* _WHAT TO DO_:
Return each line in the records below that includes "flex".

* _PROVIDED MATERIAL_:
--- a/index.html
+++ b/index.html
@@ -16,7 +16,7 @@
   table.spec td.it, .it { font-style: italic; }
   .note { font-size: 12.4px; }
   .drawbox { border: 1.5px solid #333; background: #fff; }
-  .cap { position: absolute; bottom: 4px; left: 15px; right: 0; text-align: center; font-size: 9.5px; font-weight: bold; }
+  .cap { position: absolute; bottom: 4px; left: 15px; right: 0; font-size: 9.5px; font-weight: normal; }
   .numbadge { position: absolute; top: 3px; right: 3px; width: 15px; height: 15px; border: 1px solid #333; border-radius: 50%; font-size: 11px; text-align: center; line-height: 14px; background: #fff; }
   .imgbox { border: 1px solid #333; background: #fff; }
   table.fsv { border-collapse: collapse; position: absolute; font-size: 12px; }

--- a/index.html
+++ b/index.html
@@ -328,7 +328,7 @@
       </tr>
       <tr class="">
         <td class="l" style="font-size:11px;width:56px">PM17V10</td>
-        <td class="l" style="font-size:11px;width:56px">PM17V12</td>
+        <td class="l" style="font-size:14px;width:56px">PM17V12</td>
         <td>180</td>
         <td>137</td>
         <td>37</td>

--

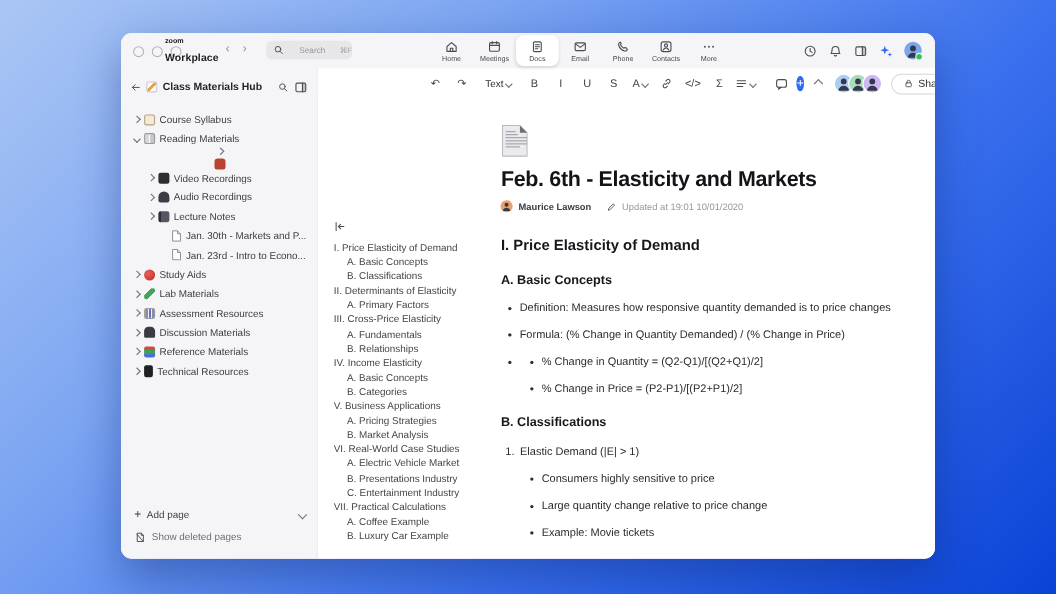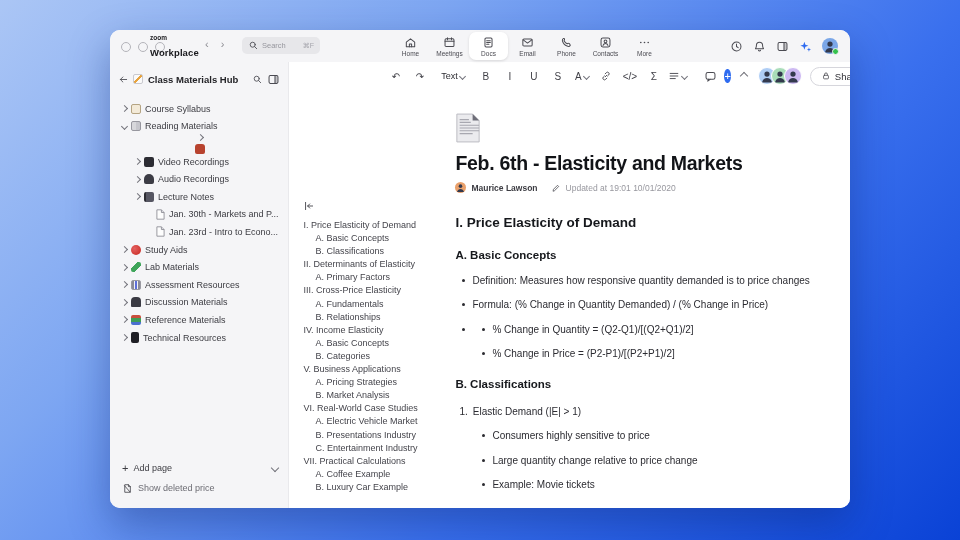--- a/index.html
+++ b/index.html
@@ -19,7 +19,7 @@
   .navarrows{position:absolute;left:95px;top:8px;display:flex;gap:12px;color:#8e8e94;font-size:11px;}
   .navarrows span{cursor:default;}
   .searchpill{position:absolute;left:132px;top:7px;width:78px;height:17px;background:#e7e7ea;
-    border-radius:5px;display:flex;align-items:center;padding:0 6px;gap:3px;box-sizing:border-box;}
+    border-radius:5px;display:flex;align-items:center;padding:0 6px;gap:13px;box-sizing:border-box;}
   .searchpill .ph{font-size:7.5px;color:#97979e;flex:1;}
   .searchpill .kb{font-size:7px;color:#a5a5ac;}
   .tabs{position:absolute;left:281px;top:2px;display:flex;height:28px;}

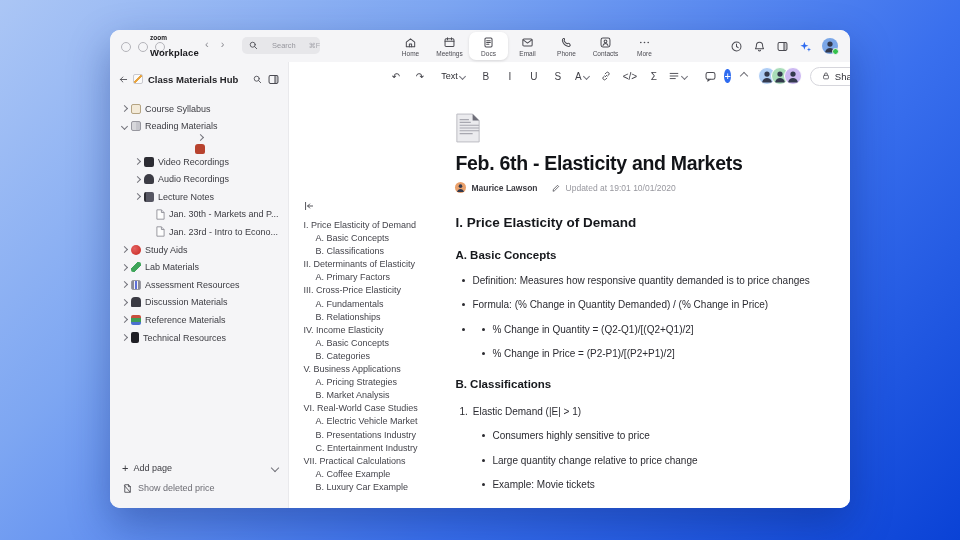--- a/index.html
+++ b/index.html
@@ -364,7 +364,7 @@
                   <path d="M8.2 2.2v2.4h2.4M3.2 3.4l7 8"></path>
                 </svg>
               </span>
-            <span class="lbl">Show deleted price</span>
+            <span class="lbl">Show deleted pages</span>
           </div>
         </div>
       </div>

* * *

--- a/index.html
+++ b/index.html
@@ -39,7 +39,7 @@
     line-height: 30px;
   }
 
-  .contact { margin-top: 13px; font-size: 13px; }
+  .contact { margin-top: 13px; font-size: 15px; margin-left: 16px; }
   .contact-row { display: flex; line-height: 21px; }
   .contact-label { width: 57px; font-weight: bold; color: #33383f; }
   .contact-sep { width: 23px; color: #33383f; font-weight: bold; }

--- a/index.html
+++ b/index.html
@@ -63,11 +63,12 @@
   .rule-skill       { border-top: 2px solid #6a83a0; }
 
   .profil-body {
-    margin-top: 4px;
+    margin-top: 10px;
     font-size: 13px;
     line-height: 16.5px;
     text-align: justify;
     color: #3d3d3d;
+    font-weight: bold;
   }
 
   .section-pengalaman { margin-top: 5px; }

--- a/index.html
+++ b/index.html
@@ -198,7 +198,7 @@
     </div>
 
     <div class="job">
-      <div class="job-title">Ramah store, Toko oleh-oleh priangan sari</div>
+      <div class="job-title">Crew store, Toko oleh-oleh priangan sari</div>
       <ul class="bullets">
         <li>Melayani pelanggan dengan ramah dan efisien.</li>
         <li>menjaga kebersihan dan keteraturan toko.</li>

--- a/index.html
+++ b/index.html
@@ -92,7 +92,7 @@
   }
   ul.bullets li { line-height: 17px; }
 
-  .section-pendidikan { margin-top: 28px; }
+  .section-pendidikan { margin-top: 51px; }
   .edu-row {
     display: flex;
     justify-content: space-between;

* _RESULT OF THIS EXERCISE_:
   .navarrows{position:absolute;left:95px;top:8px;display:flex;gap:12px;color:#8e8e94;font-size:11px;}
-    border-radius:5px;display:flex;align-items:center;padding:0 6px;gap:3px;box-sizing:border-box;}
+    border-radius:5px;display:flex;align-items:center;padding:0 6px;gap:13px;box-sizing:border-box;}
   .searchpill .ph{font-size:7.5px;color:#97979e;flex:1;}
   .tabs{position:absolute;left:281px;top:2px;display:flex;height:28px;}
   .contact-row { display: flex; line-height: 21px; }
     display: flex;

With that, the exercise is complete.